Their first big theatre experience was Miss Saigon on Broadway. We sat up in the nose-bleed section, which turned out to be a blessing as the opening number takes place in a brothel with scatily clad singers and dancers. We did not rent the binoculars; we were really there for the helicopter scene. The overblown sound system did not disappoint; we could feel the whirr of the chopper blades in our bones.
I thought of these choices when I read Dwight Garner’s commentary in his NYTimes piece, “Going Beyond Cultural Kid Stuff With a Wary Sense of Adventure”. He had taken his 15 and 13 year old children to see Who’s Afraid of Virginia Woolfe? and reviewed their reaction to the play. They liked the set, the action and the performances; he was happy they had gotten so much from the “witty but sinister play, stocked like a nightmare bodega with adult themes.”
He also posed a good question, “When is it O.K. to introduce challenging cultural material — whether it is sexy or profane, creepy or violent, or simply adult and intense — to your children?” My response to him would be what I told to my own children when they asked to see adult or intense and violent films: “If you want to see it, read about it first.”
Michael was 13 when the film Saving Private Ryan came out in theaters in 1998. He begged to go. I was very hesitant, I had heard that the first 27 minutes of the film depicted the landing on the beaches of Normandy (Omaha Beach) very realistically; that director Stephen Spielberg was not interested in sugarcoating the gruesome damage machine gun and explosions can exact on a soldier’s body. But Michael had a keen interest in history.
“Come on, Mom, this is supposed to be just like the landing,” he argued.
That was what worried me.
“The only way you can see this film is if you read about the landing first,” I agreed.

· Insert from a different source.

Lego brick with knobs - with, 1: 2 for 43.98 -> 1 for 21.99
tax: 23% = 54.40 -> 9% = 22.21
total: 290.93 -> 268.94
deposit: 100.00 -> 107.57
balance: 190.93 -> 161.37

“Ok, no problem,” he replied confidently, “done.” So he read The Longest Day by Cornelius Ryan; 362 pages of historical prose.
There are many opportunities for a student to read a book in advance of watching a film. Reading the book or background materials prepares students for many of the adult themes in a film or play. For example, students who read books from the Harry Potter series were prepared for the dark themes or the twisted violence that was wrought upon many of the characters. I cannot imagine how confusing the series must have been for those students who had not prepared themselves by reading about characters, spells, or the magic elements at Hogwarts. Likewise, the students who read books from The Hunger Games trilogy were certainly more prepared for scale of the brutality of the society that “sacrifices” children for entertainment. In fact, I felt the book was far less gruesome than many of the moments from the film. When books are in circulation before the film is announced (Twilight, The Life of Pi), parents should take the opportunity to hold out for a little reading before letting a child see a film with a mature rating.

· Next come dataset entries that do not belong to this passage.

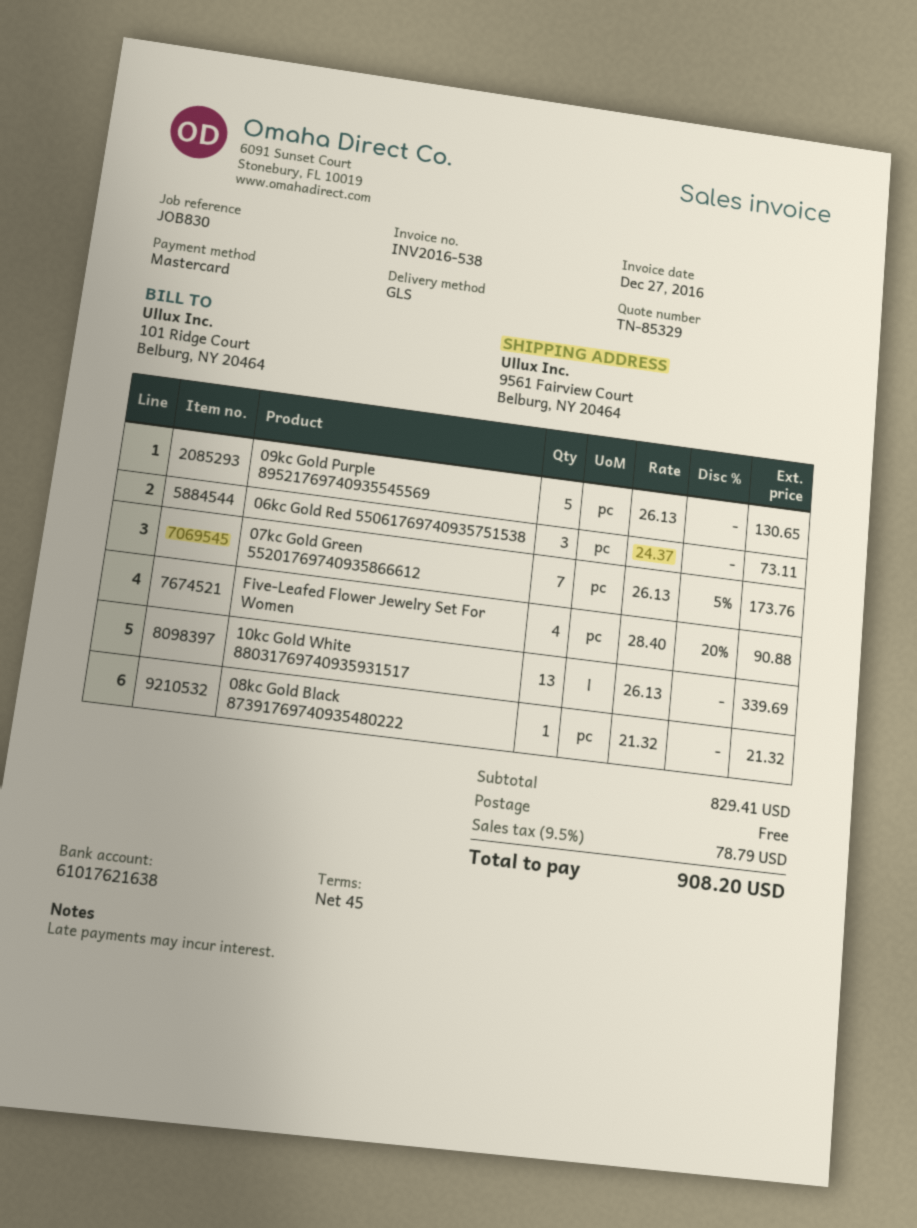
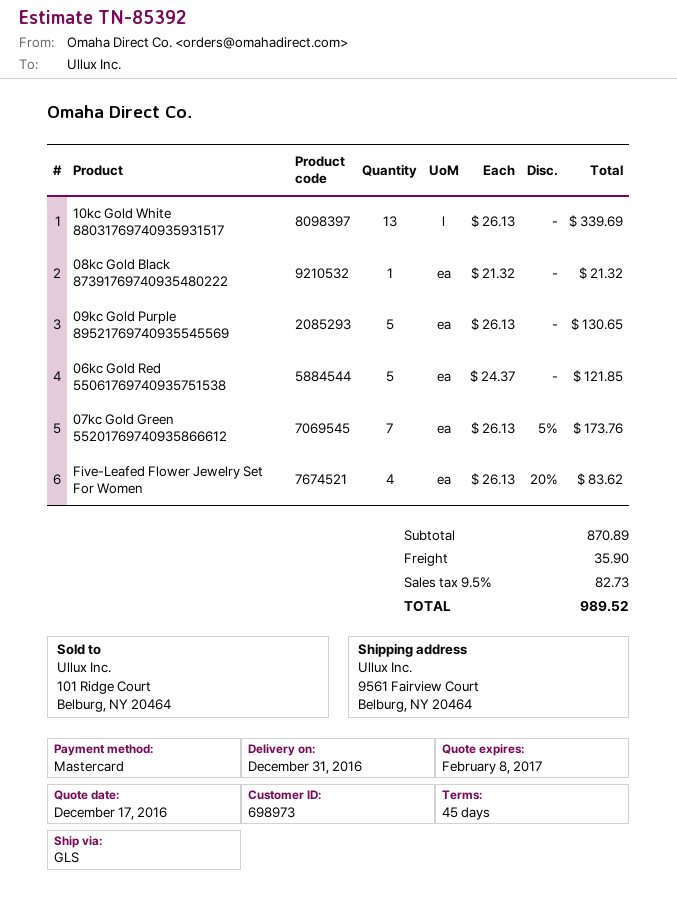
quote number: TN-85329 -> TN-85392
06kc Gold Red 55061769740935751538: 3 x 24.37 = 73.11 -> 5 x 24.37 = 121.85
Five-Leafed Flower Jewelry Set For Women: 4 x 28.40 - 20% = 90.88 -> 4 x 26.13 - 20% = 83.62
subtotal: 829.41 -> 870.89
shipping: 0.00 -> 35.90
tax: 9.5% = 78.79 -> 9.5% = 82.73
total: 908.20 -> 989.52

Granted, there are sometimes when a parent may have no control over what other parents deem acceptable. Michael already read Edith Hamilton’s brutal explanation of Roman life in her classic The Roman Way when Gladiator (2000) was released on DVD. That Thanksgiving, we were invited to our friend’s home for dinner. After dinner, I was forced into an awkward agreement when I found that our hosts had a copy of the film in the downstairs “playroom” for the boys to watch with their son while we socialized. I cringed that my younger son, Kevin, then age 12, would also be watching, too late for me to assign the required background reading. Of course, the boys were both thrilled to have me in such an uncomfortable position, and both we delighted we reluctantly agreed they could watch the film.
“Now, you have to read The Roman Way,” Michael told Kevin as we drove home that night, “or read Marcus Aurelius’s letters.”
I was duly impressed; perhaps I had not failed parenting.